[Exercise]
The data below is to be transcribed word for word; pictures are to be excluded.

□ □ □ □ □ □ □

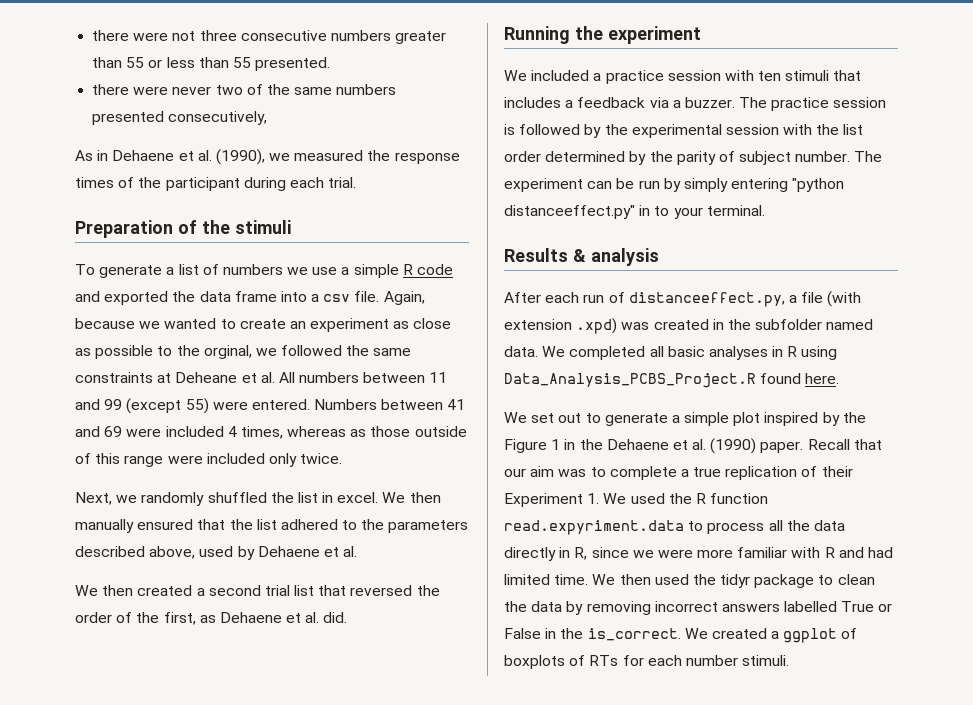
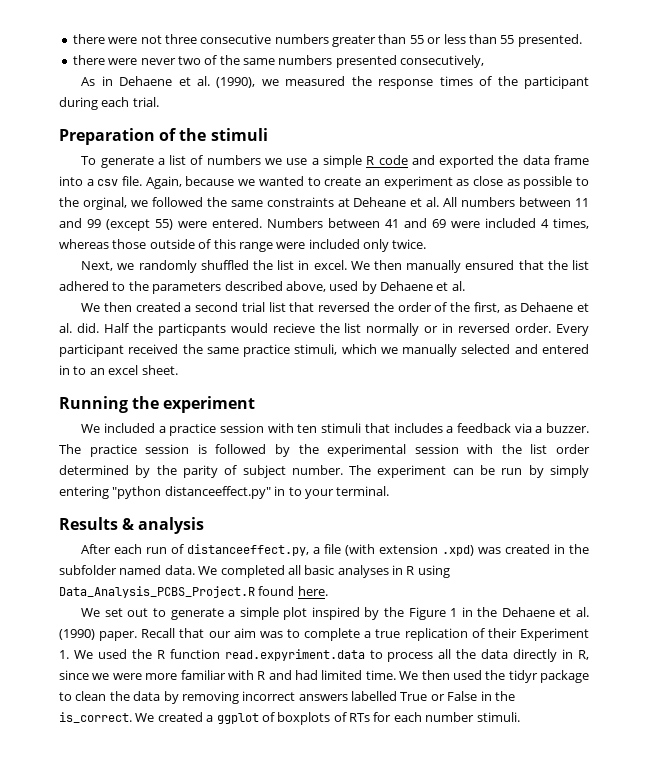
- Numbers between 41 and 69 were included 4 times, whereas as those outside of this range were included only twice.
+ Numbers between 41 and 69 were included 4 times, whereas those outside of this range were included only twice.
+ Half the particpants would recieve the list normally or in reversed order. Every participant received the same practice stimuli, which we manually selected and entered in to an excel sheet.

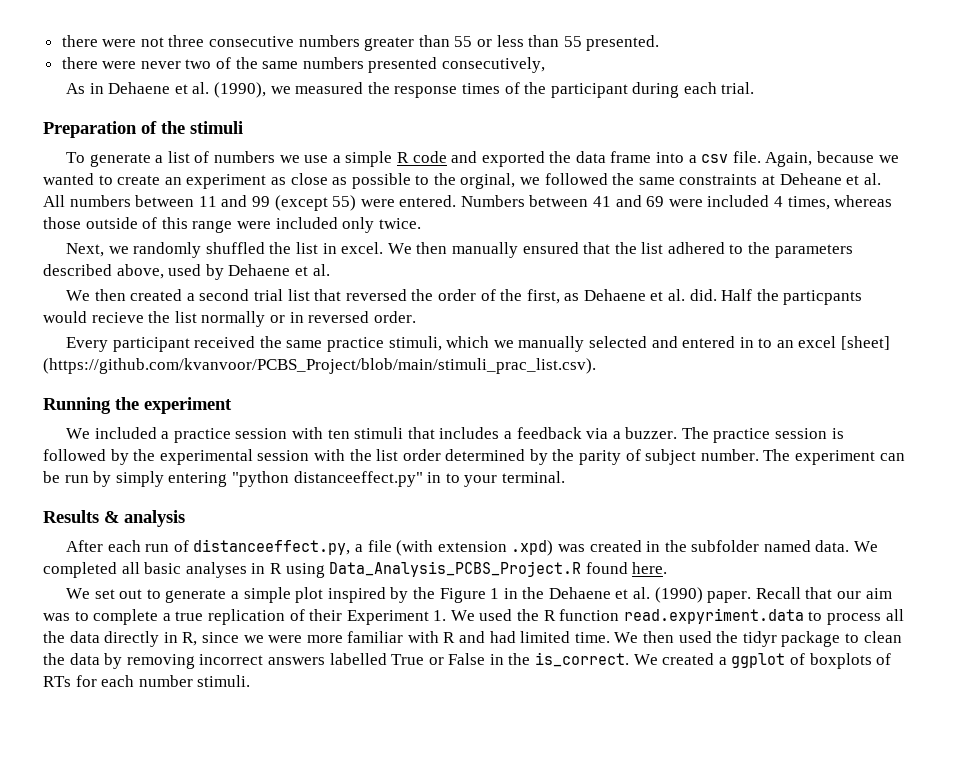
- Half the particpants would recieve the list normally or in reversed order. Every participant received the same practice stimuli, which we manually selected and entered in to an excel sheet.
+ Half the particpants would recieve the list normally or in reversed order.
+ Every participant received the same practice stimuli, which we manually selected and entered in to an excel [sheet] (https://github.com/kvanvoor/PCBS_Project/blob/main/stimuli_prac_list.csv).

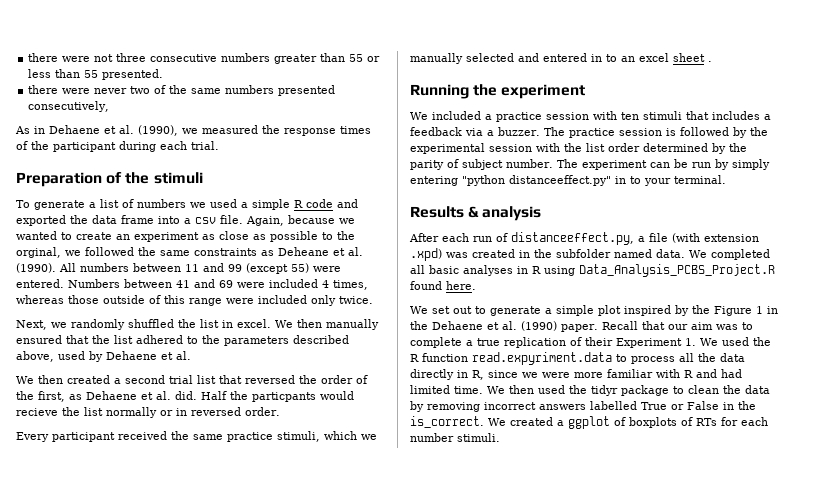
- To generate a list of numbers we use a simple R code and exported the data frame into a csv file.
+ To generate a list of numbers we used a simple R code and exported the data frame into a csv file.
- Again, because we wanted to create an experiment as close as possible to the orginal, we followed the same constraints at Deheane et al. All numbers between 11 and 99 (except 55) were entered.
+ Again, because we wanted to create an experiment as close as possible to the orginal, we followed the same constraints as Deheane et al. (1990). All numbers between 11 and 99 (except 55) were entered.
- Every participant received the same practice stimuli, which we manually selected and entered in to an excel [sheet] (https://github.com/kvanvoor/PCBS_Project/blob/main/stimuli_prac_list.csv).
+ Every participant received the same practice stimuli, which we manually selected and entered in to an excel sheet .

□ □ □ □ □ □ □

[Solution to this task]
- Numbers between 41 and 69 were included 4 times, whereas as those outside of this range were included only twice.
+ Numbers between 41 and 69 were included 4 times, whereas those outside of this range were included only twice.
+ Half the particpants would recieve the list normally or in reversed order. Every participant received the same practice stimuli, which we manually selected and entered in to an excel sheet.

- Half the particpants would recieve the list normally or in reversed order. Every participant received the same practice stimuli, which we manually selected and entered in to an excel sheet.
+ Half the particpants would recieve the list normally or in reversed order.
+ Every participant received the same practice stimuli, which we manually selected and entered in to an excel [sheet] (https://github.com/kvanvoor/PCBS_Project/blob/main/stimuli_prac_list.csv).

- To generate a list of numbers we use a simple R code and exported the data frame into a csv file.
+ To generate a list of numbers we used a simple R code and exported the data frame into a csv file.
- Again, because we wanted to create an experiment as close as possible to the orginal, we followed the same constraints at Deheane et al. All numbers between 11 and 99 (except 55) were entered.
+ Again, because we wanted to create an experiment as close as possible to the orginal, we followed the same constraints as Deheane et al. (1990). All numbers between 11 and 99 (except 55) were entered.
- Every participant received the same practice stimuli, which we manually selected and entered in to an excel [sheet] (https://github.com/kvanvoor/PCBS_Project/blob/main/stimuli_prac_list.csv).
+ Every participant received the same practice stimuli, which we manually selected and entered in to an excel sheet .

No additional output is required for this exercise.